Though Baptisia is easy to find in plant nurseries, you may be inclined to give it a pass when you first see it. It looks a bit like purple asparagus coming up in early spring. Because of its deep roots, nurseries can offer only very young plants, but a small plant will fill out dramatically after two or three years in the ground.

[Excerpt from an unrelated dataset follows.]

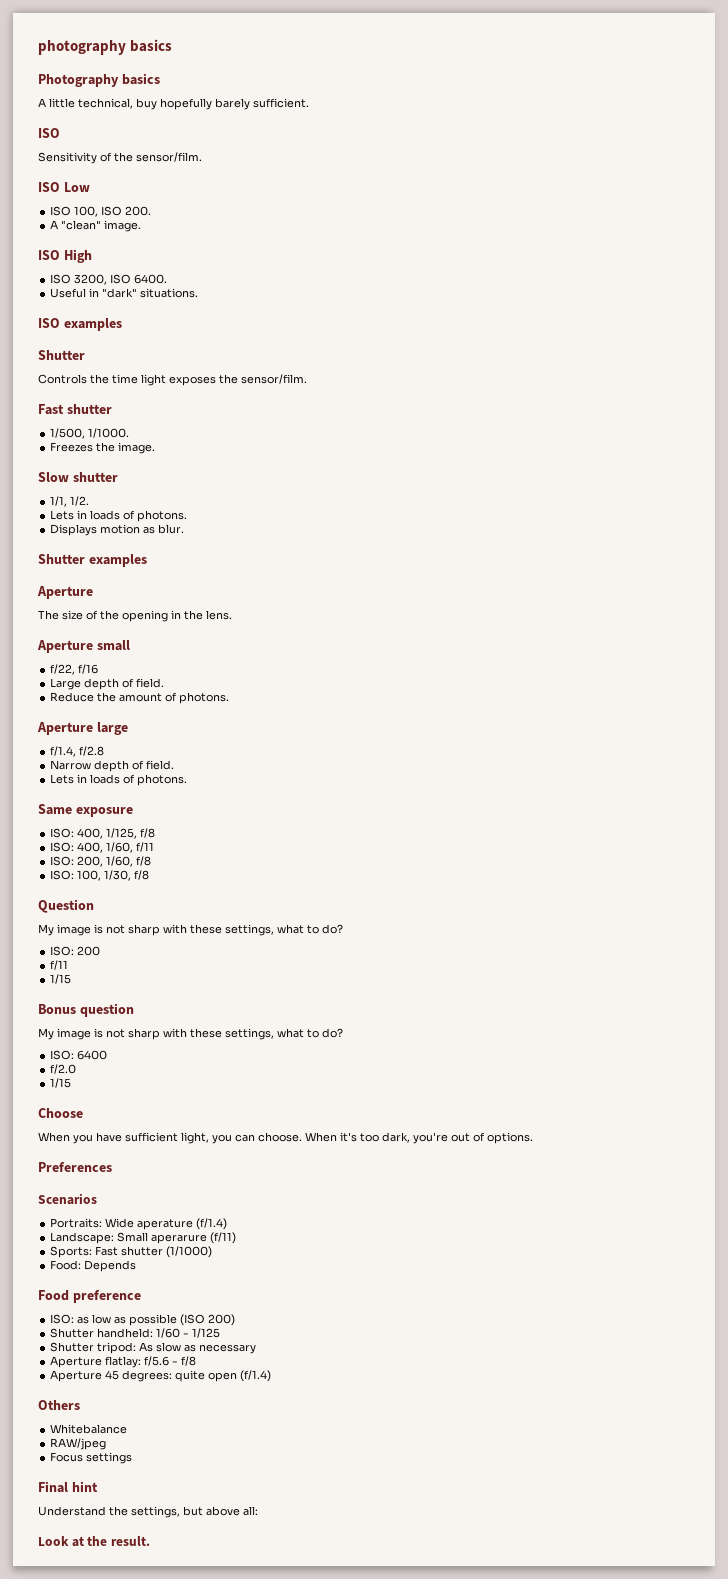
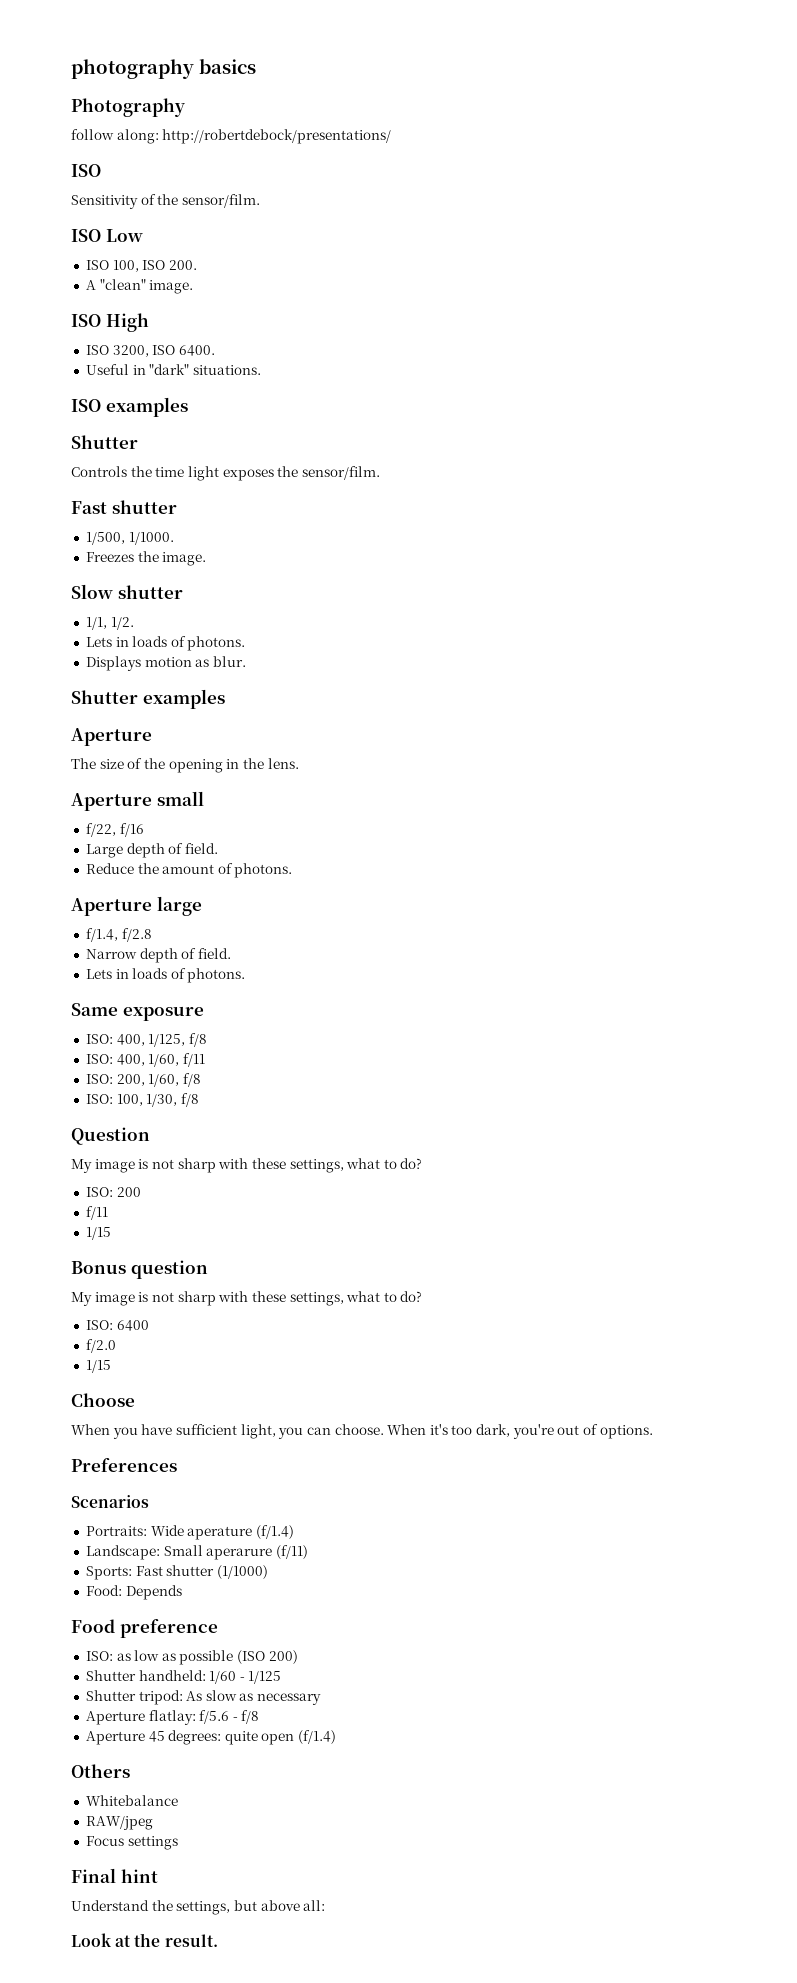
[121,73,160,85] [38,98,309,110] basics // A little technical, buy hopefully barely sufficient. -> [71,129,392,144] // follow along: http://robertdebock/presentations/

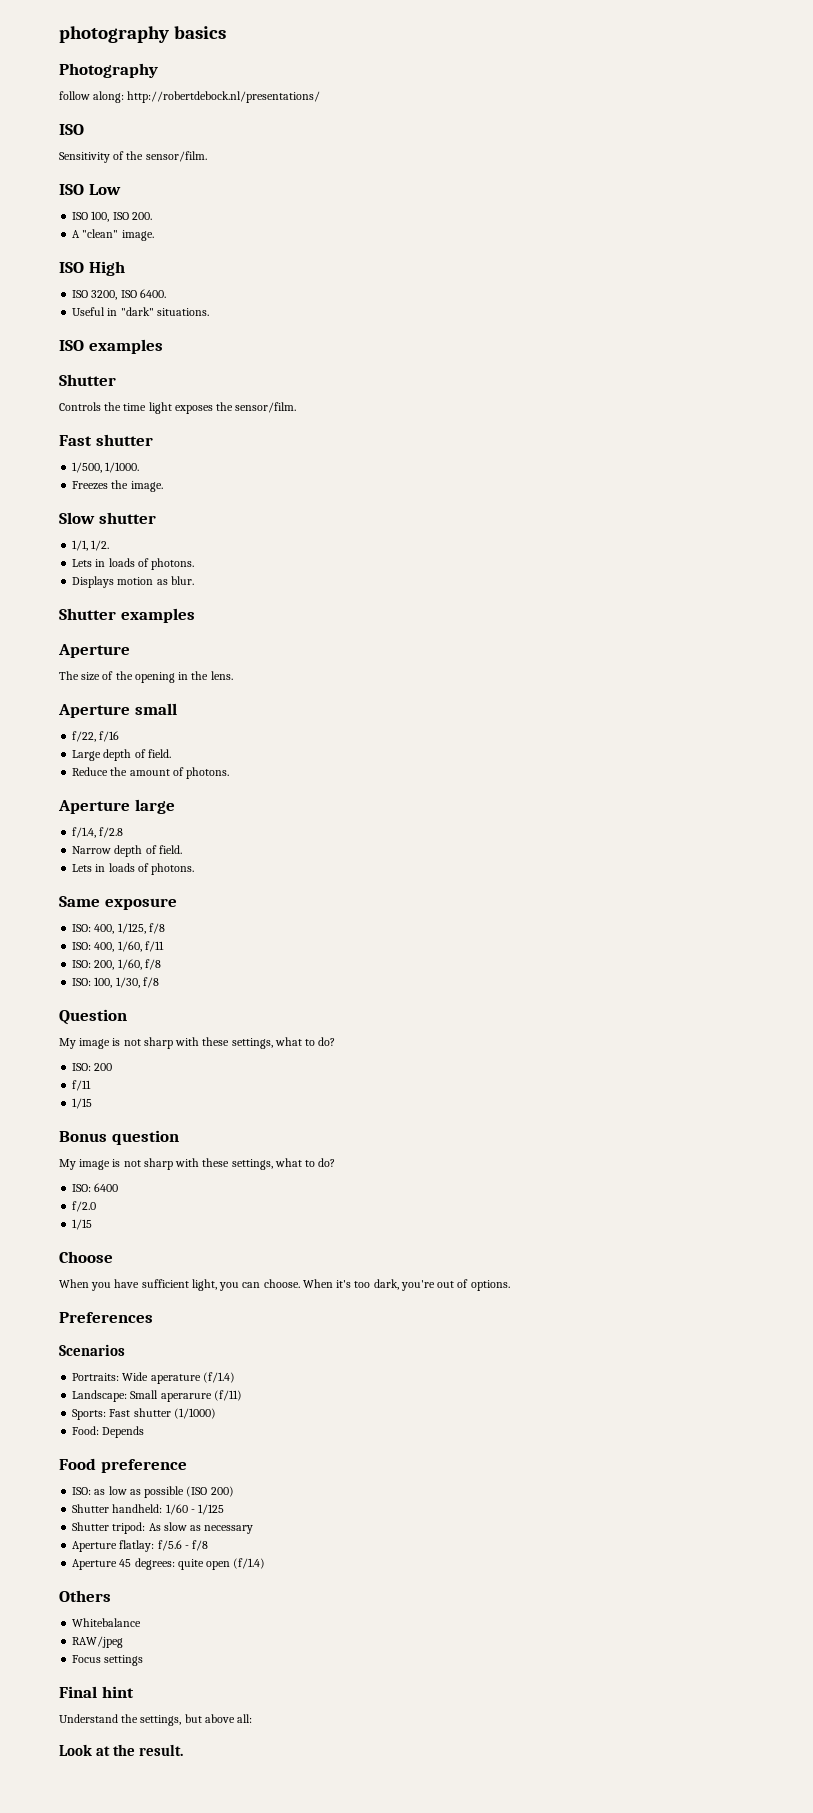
[162,129,392,144] http://robertdebock/presentations/ -> [127,91,321,103] http://robertdebock.nl/presentations/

A one-year old Baptisia australis in the Pollinator Garden at the Nature Center

Baptisia is very low maintenance. It never needs dividing. In fact, once its deep roots are established, it really should not be moved or divided. The best bet is to buy container plants and give them enough room to mature undisturbed. Note, however, that the one non-negotiable for Baptisia is sun – 8 to 10 hours a day. Even very long-established plants will begin to fade if they become shaded by trees and shrubs. So, plan ahead when deciding where to site Baptisia.

A 15-year-old stand of Baptisia plants in mid-June

There is a lot to choose from in the Baptisia family these days – at least 3 garden-worthy species, plus hybrids and cultivars. Here are a few favorites:

Baptisia australis, or Wild Blue Indigo, is a species native to New York and always our first choice. Its natural habitat varies from moist woodland edges to open prairie. Its original native range extends south as far as Georgia and west from Nebraska to Texas. It likes our acidic soil, and is hardy in Zones 4-9. It is not generally attractive to deer, and it is the host plant for the Wild Indigo Duskywing butterfly.

Baptisia sphaerocarpa (Yellow Wild Indigo) is not native to New York, but is native farther west and south from Missouri and Oklahoma to Texas. Baptisia alba (White Wild Indigo) is native in the Southeast from Virginia to Florida. Both of these Baptisia species are winter hardy to Zone 5, and do well in New York gardens.

Baptisia sphaerocarpa (Yellow Wild Indigo)
Baptisia alba (White Wild Indigo)

Interestingly, these three Baptisia species have yielded natural hybrids resulting in some very beautiful flower color variations. Hybrids called ‘Purple Smoke’ and ‘Twilight Prairie Blues’ are often available and seem to perform as well as the species.

Hybrid Baptisia ‘Twilight Prairie Blues’

New cultivars have been developed by growers and are sold under various names such as ‘Lemon Meringue,’ ‘Dutch Chocolate,’ and ‘Cherries Jubilee.’ Whether these cultivars provide the same benefits to wildlife as the species is unknown.

So, if you want a true perennial that will come back every year, never need dividing, never need fertilizing, and will be beautiful for many years to come, try Baptisia!